This post first appeared in DNA India on 13th July, 2017.
Last week, Twitter was abuzz with a viral audio clip from an employee of Tech Mahindra. The audio clip included a conversation between an HR professional (although I must admit that in this particular case, the word is used in a very loose sense) and an employee where the HR person gives an ultimatum to the employee to either resign immediately or be fired unceremoniously. What struck me was the utter lack of empathy on the part of the HR manager towards the employee. I agree that HR professionals are often asked to deal with with the unpleasant task of asking employees to leave.
However, what one would expect from them is at least a modicum of both sympathy and empathy when asking employees to leave.We have moved away from the days of the ‘personnel’ manager. In those days, with mainly manufacturing industries, the personnel manager’s job was essentially what is euphemistically known as ‘labour relations’. There were no employees. There was the management and then there was labour and as shown in movies in those days. The management was always at loggerheads with the ‘labour’ and trying to gauge them out of what was rightfully theirs. The personnel manager was thus often perceived as a cross between Darth Vader (from Star Wars) and Freddy Krueger (from A Nightmare on Elm Street). Today’s HR managers are a far cry from those days (or at least ought to be). They are supposed to be seen as friends and as shoulders to cry on as employees make their way through the organisation.

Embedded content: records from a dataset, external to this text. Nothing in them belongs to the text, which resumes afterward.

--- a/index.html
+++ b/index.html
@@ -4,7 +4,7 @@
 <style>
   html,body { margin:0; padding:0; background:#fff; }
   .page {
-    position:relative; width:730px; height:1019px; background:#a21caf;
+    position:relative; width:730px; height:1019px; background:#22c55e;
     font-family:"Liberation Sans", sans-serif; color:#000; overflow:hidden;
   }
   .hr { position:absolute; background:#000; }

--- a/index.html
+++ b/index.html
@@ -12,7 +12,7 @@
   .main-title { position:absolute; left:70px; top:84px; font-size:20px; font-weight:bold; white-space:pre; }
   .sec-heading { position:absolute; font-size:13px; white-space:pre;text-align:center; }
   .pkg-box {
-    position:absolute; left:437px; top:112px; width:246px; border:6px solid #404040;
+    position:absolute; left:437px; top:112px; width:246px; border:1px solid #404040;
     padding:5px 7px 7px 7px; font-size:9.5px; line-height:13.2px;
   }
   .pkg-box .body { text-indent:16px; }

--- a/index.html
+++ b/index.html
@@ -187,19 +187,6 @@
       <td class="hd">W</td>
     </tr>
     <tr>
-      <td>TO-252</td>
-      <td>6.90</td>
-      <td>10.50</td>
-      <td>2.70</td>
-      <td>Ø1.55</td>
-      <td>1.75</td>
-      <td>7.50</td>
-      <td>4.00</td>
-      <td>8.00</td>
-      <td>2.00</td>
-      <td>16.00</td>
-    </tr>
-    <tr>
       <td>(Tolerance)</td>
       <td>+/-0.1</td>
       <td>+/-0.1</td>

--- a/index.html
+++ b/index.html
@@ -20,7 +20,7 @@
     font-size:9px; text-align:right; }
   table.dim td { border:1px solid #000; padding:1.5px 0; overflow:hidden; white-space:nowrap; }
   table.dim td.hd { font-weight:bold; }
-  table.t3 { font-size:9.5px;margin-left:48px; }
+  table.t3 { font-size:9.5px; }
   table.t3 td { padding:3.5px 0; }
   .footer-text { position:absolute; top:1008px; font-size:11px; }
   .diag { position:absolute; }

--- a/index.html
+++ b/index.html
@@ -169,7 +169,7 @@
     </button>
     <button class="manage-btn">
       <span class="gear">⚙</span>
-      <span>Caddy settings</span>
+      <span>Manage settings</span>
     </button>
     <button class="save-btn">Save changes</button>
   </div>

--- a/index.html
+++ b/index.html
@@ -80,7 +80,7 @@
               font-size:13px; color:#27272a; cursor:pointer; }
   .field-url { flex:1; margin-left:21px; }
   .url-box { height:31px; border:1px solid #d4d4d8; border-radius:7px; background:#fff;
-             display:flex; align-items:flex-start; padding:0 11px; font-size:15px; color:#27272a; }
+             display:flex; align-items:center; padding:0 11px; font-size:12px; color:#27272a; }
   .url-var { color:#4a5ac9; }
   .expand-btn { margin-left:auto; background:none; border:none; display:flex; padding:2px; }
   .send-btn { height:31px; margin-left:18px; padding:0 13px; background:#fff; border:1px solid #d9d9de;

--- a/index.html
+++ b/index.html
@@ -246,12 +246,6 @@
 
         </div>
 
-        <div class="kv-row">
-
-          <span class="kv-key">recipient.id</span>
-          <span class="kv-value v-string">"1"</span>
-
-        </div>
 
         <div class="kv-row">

While there is a lot of noise these days about using data to make people decisions, I also believe that above all, an HR manager should be one who truly understands human emotions with a high emotional quotient. While there are lots of great HR managers, the few bad apples are enough to tar a profession already seen as divorced from the workforce’s problems. Given the speed with which bad news travels, stories like these can have a huge impact on the reputation of the organisation if corrective action is not taken immediately.
There was one redeeming story coming out of the whole sordid episode though. Mahindra Group CMD Anand Mahindra showed great leadership by personally taking responsibility for the issue and made a very public apology to the individual on Twitter. This drives home the fact that the episode is not necessarily representative of the culture within the larger organisation with the chairman himself coming out very strongly in support of the employee. The challenge lies in making sure that this message percolates through the organisation so that other employees don’t have to face similar situations.
If not, there could well be a flight of talent from within the organisation.